= Bonesupport =

Swedish biotechnology company

BoneSupport AB is a Swedish biotech company active at the Ideon Science Park in the university town of Lund in Skåne, Sweden, founded in 1999 by Lars Lidgren, Professor of Orthopedic Surgery and Academic Head of Department at Lund University Hospital in Sweden which is a member of the ISOC group of orthopaedic centers. The company has been funded with more than SEK 500 million in venture capital from inter alia HealthCap, Lundbeck foundation and Industrifonden, making it one of the largest ventures in the Swedish medical technologies industry.

==Cerament==

Cerament is a synthetic, injectable, osteoconductive biomaterial, which actively promotes bone healing and is utilized as a bone substitute, when bone grafting is needed.
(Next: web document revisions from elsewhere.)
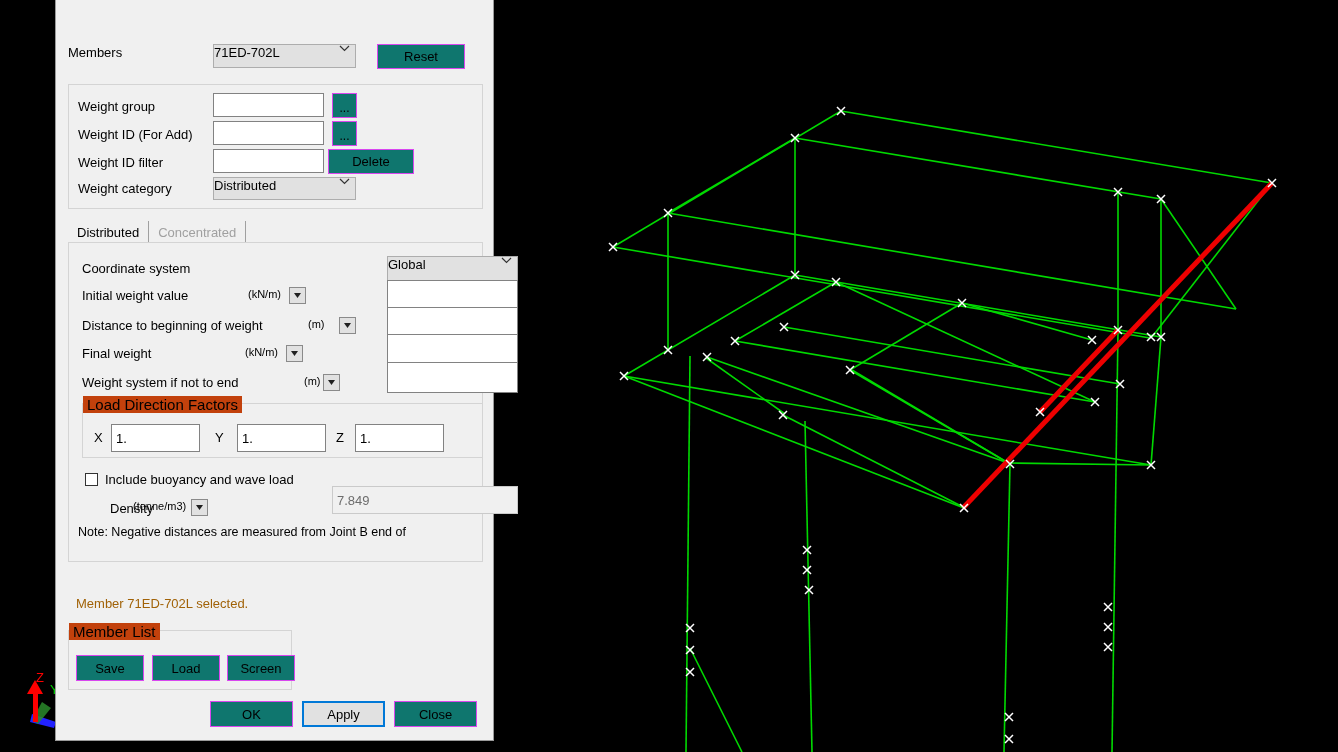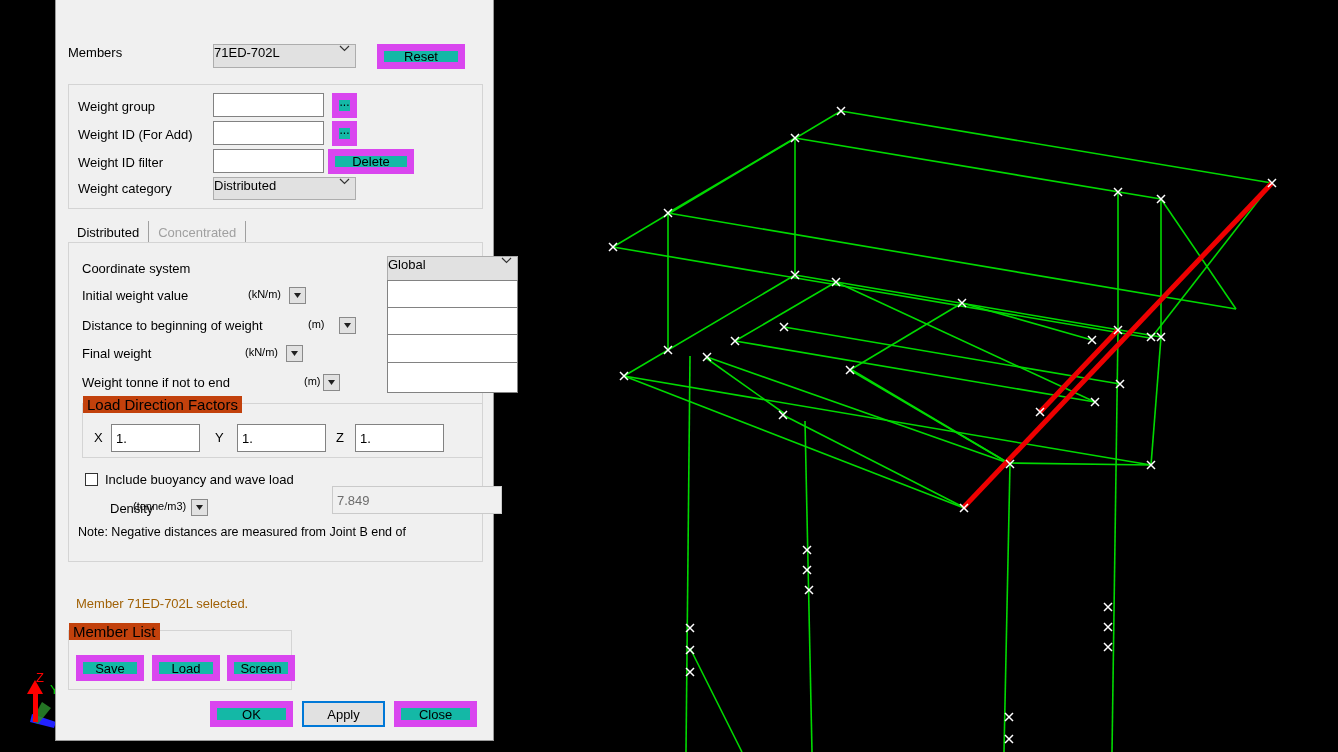"Reset" .btn { background: #14b8a6 -> #0f766e; border: 7px solid #d946ef -> 1px solid #d946ef }
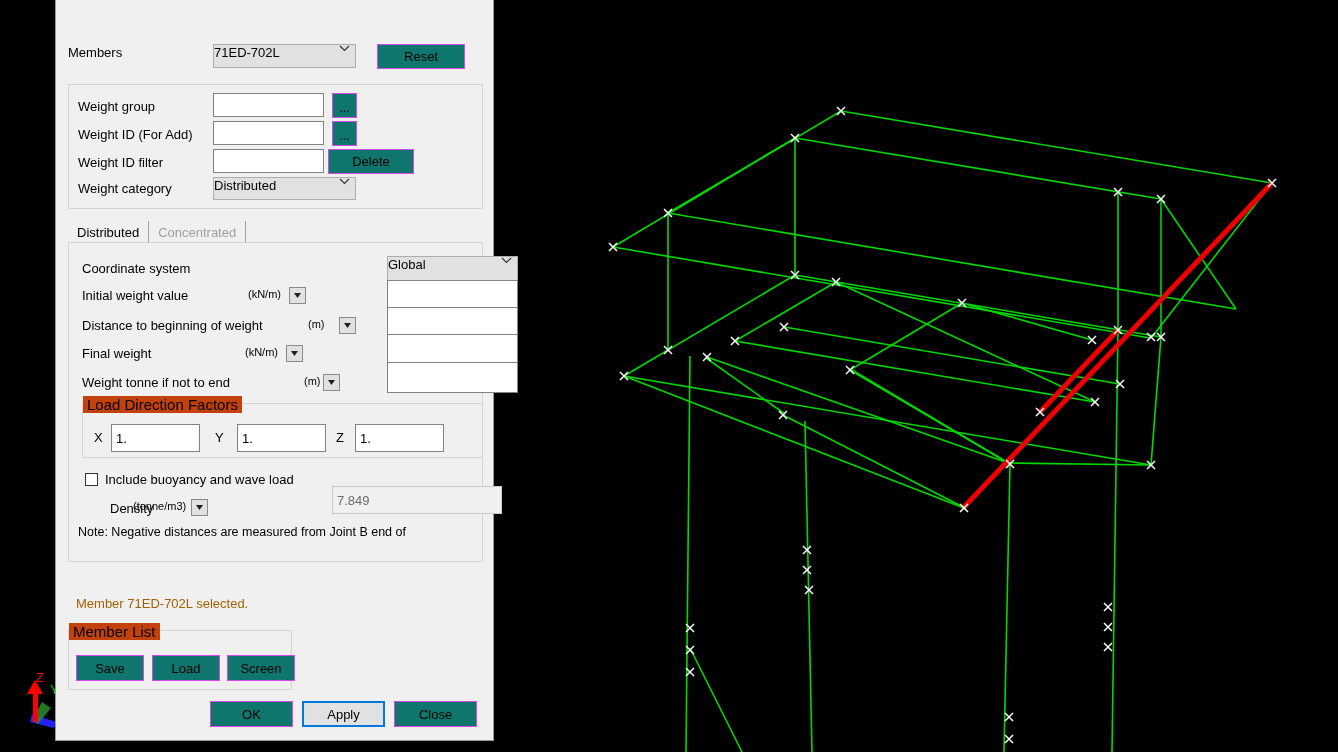"Weight tonne if not to" div.lbl { text: tonne -> system }
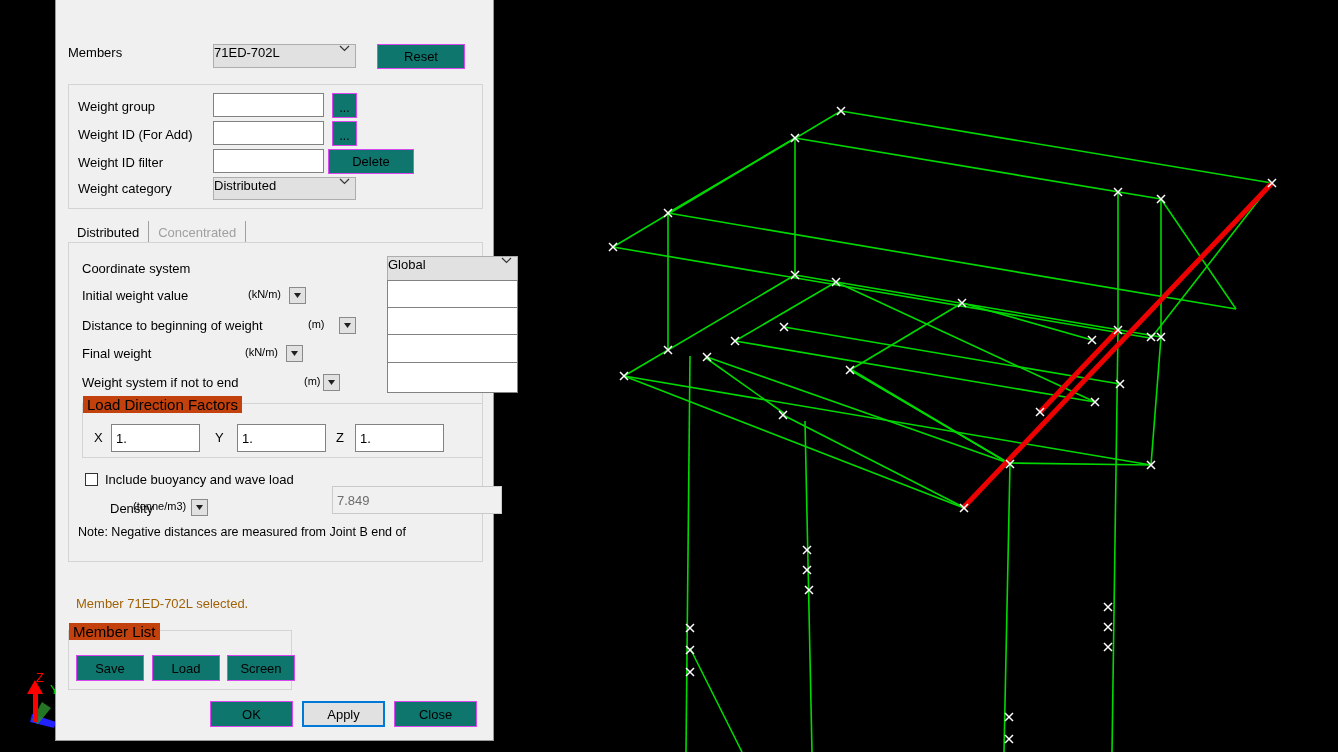"7.849" input.txt { width: 170px -> 186px }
Full remodeling to healthy bone occurs between 6 and 12 months.

Cerament is used for the treatment of fragility fractures caused by Osteoporosis, to fill bone voids or gaps caused by trauma or orthopedic surgical procedures for e.g., benign tumors, and for augmentation of fracture repair.
Cerament can be loaded with antibiotics like Gentamicin (Cerament with gentamicin is not FDA approved), thereby protecting bone healing in patients with bone infections (osteomyelitis)

Cerament bone void filler received approval by the U.S. Food and Drug Administration (FDA) for sale in the United States in 2005 and CE-marking in 2009. Cerament spine support received its CE mark in 2008.

In September 2012, BoneSupport entered a distribution agreement with the major medical device manufacturer Biomet who have exclusive distribution rights of the Cerament bone void filler product range in the United States of America and Canada. This agreement is expected to accelerate the usage of Bonesupport's bone void filler (Cerament) product line in orthopaedic operations.

In May 2018 Bonesupport ended their U.S. distribution agreement with ZimmerBiomet which dated back to 2012. They took back distribution in the US market and now work through a network of independent distributors.

Cerament G was named a breakthrough device in 2020 and 2021 by the FDA. The Fortify IDE study completed follow up in 2021 and will be filed with the FDA in Q4 2022. Cerament G has been approved in Europe dating back to 2013.

== Initial public offering (IPO) ==
On 11 June 2017, BoneSupport AB's Board of Directors applied for the company's shares to be admitted to trading on Nasdaq Stockholm's main market. Nasdaq Stockholm approved the Company's application subject to customary conditions. The first day of trading in the Company's shares was on 21 June 2017.